I want to start by saying that I am not a homeschooler. I have certainly thought about it in the past, and it’s something I wouldn’t mind trying at some point in the future, but for now my son goes to a great school, (and my daughter is VERY excited to be starting next year!) and lets face it, I get more writing done without them at home 😉

But doing the YWP with my son had shown me how useful it could be, on so many levels for homeschoolers. Maths, as we work out the overall word count, and how many words need to be written each day. More maths, as DS counts his words-so-far each day, and works out how many more he has to write. There’s spelling as he tries to write new words, and synonyms as we discuss using different words to mean the same thing. Come December there’ll be grammer too, when we go over his story for a proper edit. There’s art and drawing, as he draws pictures of his characters and their home (see above picture). 🙂

We could start in October – using the YWP Workbooks that are downloadable from the site. These guide YWP participants in what makes a novel, and how to develop and plot out their own.  We could start the month by reading a novel, noting the characters, the points of conflict, and resolve, then work on his own book, the planning for that. It could involve research of another topic, which in turn leads to more literacy and numeracy as he encounters new words.

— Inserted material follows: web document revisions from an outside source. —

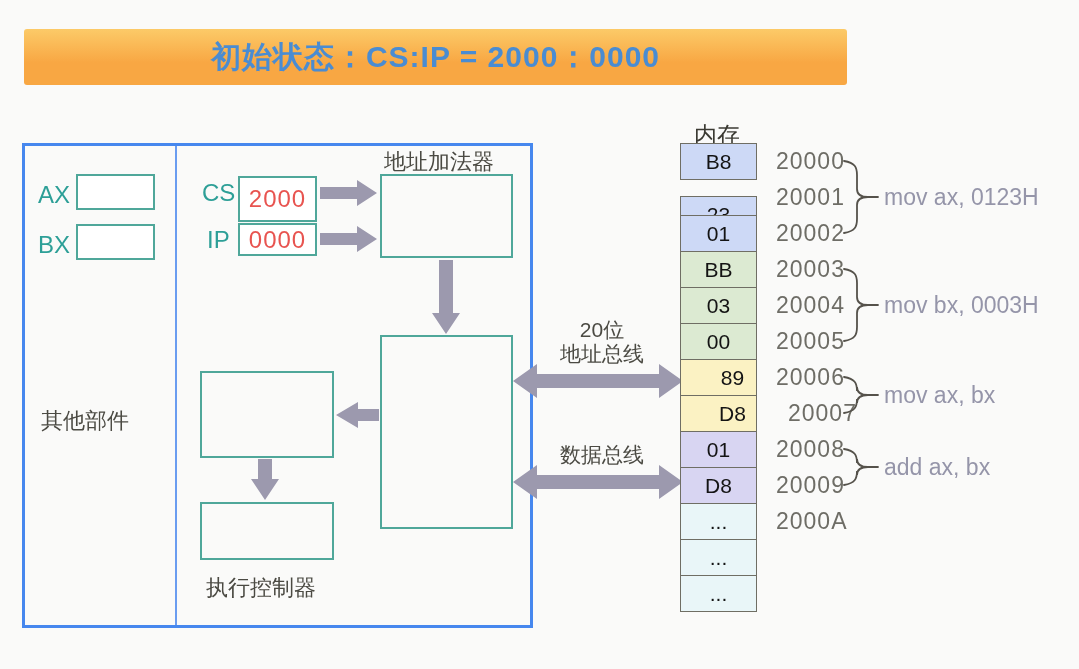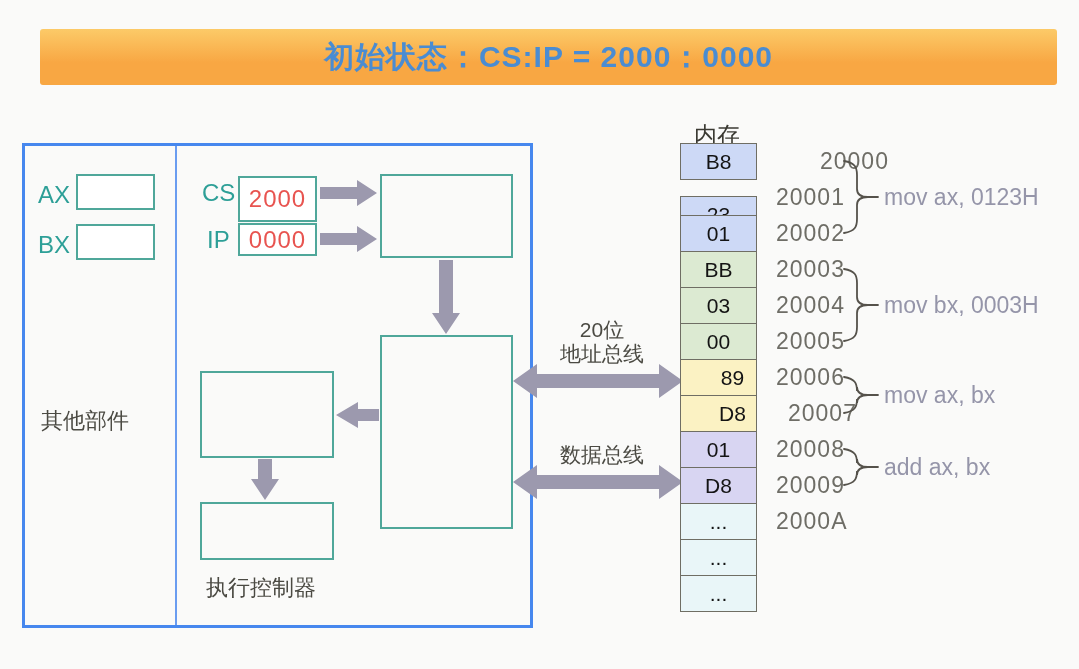"初始状态：CS:IP = 2000：0000" .banner { margin-left: 16px -> none; width: 1017px -> 823px }
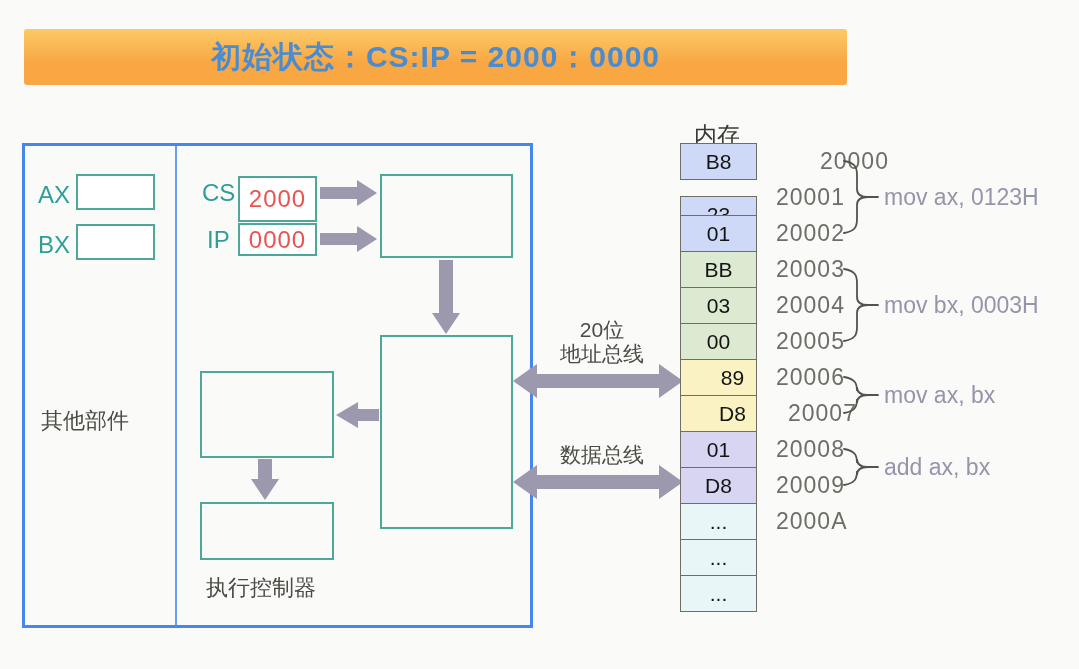"地址加法器" div.lbl { html: none -> <div>地址加法器</div> }
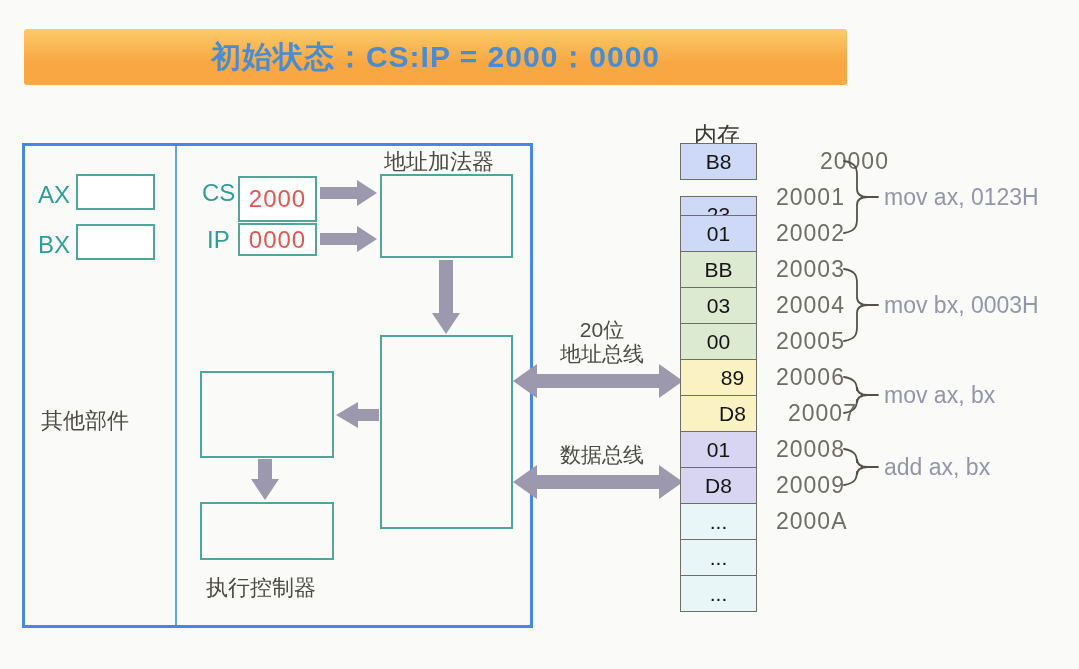"20000" div.mem-addr { margin-left: 44px -> none }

On the other hand, trying to keep my son focused for more than 20 mins is proving difficult, and I wonder how I would deal with that on a daily basis.

DS will be away over the weekend, so he wrote 157 words today, in various stints and with various incentives (the one that worked – money – he wants to take his pocket money with him on the weekend, and I said he had to reach 150 words!)

Total word count DS: 507,

Me: 16,395

Are there any other homeschoolers reading this, who are doing the YWP with your children? I’d love to hear from you!

And don’t forget, I have three more copies of The Secret Keeper by Kate Morton to give away this month, all you have to do to get your name in the draw is comment on any post! :D (For more info check out this post)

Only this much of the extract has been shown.